■ Task directions ■
The line with "[454,312,590,326] tensorflow optimizer" marks where to begin. Please copy it and each line after it to the end of the records below, exactly.

####

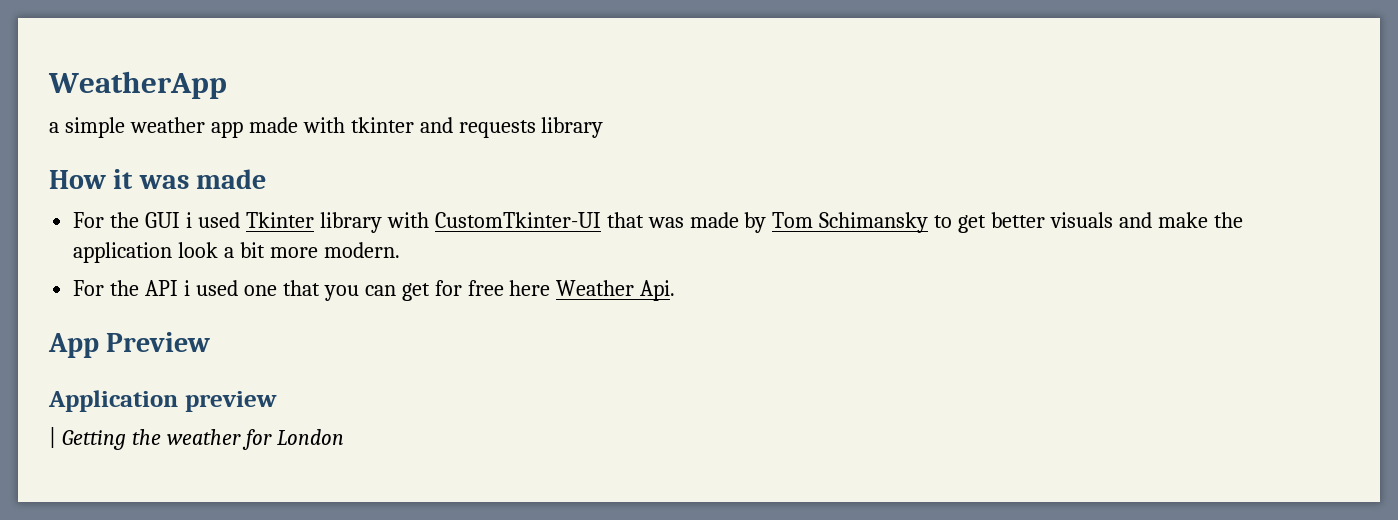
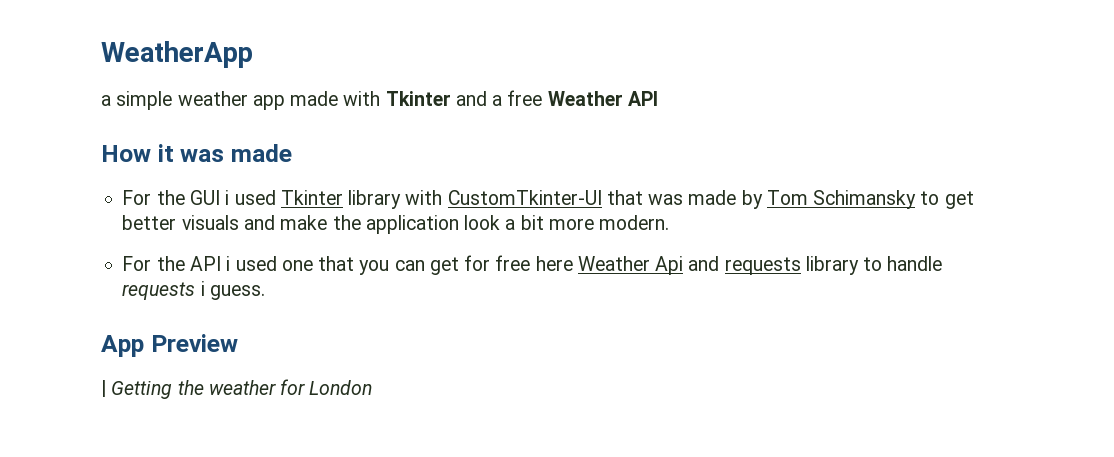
[350,117,604,138] tkinter and requests library -> [385,90,658,106] Tkinter and a free Weather API
[640,280,676,301] Api. -> [655,256,943,275] [122,281,265,300] Api and requests library to handle requests i guess.
[48,390,277,412] // Application preview -> (238, 343) none

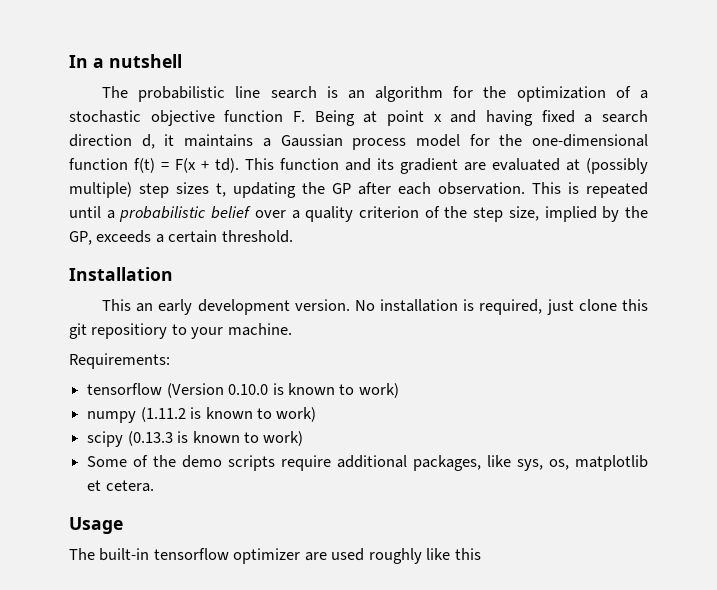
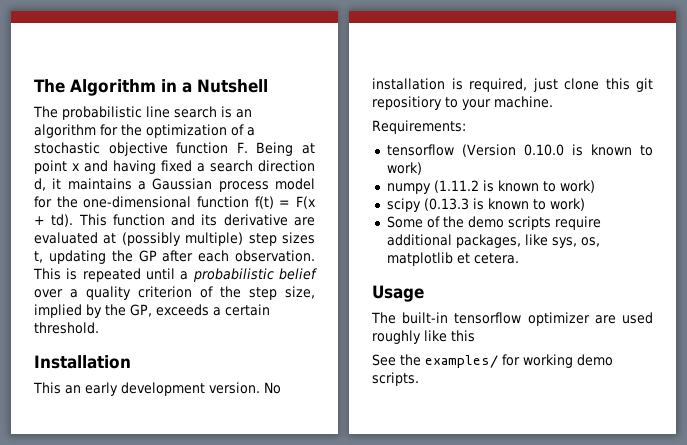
[69,54,182,68] In a nutshell -> [34,79,268,96] The Algorithm in a Nutshell
[400,158,458,174] gradient -> [223,214,288,226] derivative
(481, 554) none -> [372,354,613,368] [372,372,419,386] // See the examples/ for working demo scripts.

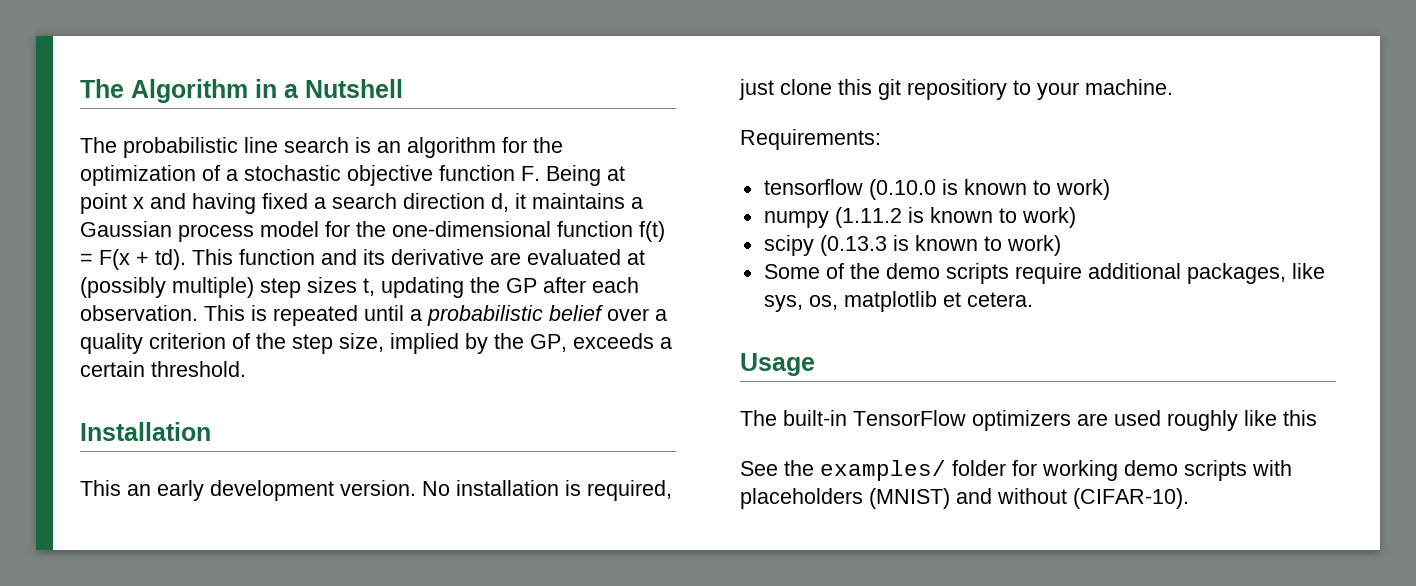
[461,144,564,157] (Version 0.10.0 -> [868,179,936,200] (0.10.0
[454,312,590,326] tensorflow optimizer -> [853,410,1071,431] TensorFlow optimizers
(498, 361) none -> [952,460,1006,476] folder
[372,372,419,386] scripts. -> [1184,460,1292,481] [740,488,1189,509] scripts with placeholders (MNIST) and without (CIFAR-10).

####

■ Result ■
[454,312,590,326] tensorflow optimizer -> [853,410,1071,431] TensorFlow optimizers
(498, 361) none -> [952,460,1006,476] folder
[372,372,419,386] scripts. -> [1184,460,1292,481] [740,488,1189,509] scripts with placeholders (MNIST) and without (CIFAR-10).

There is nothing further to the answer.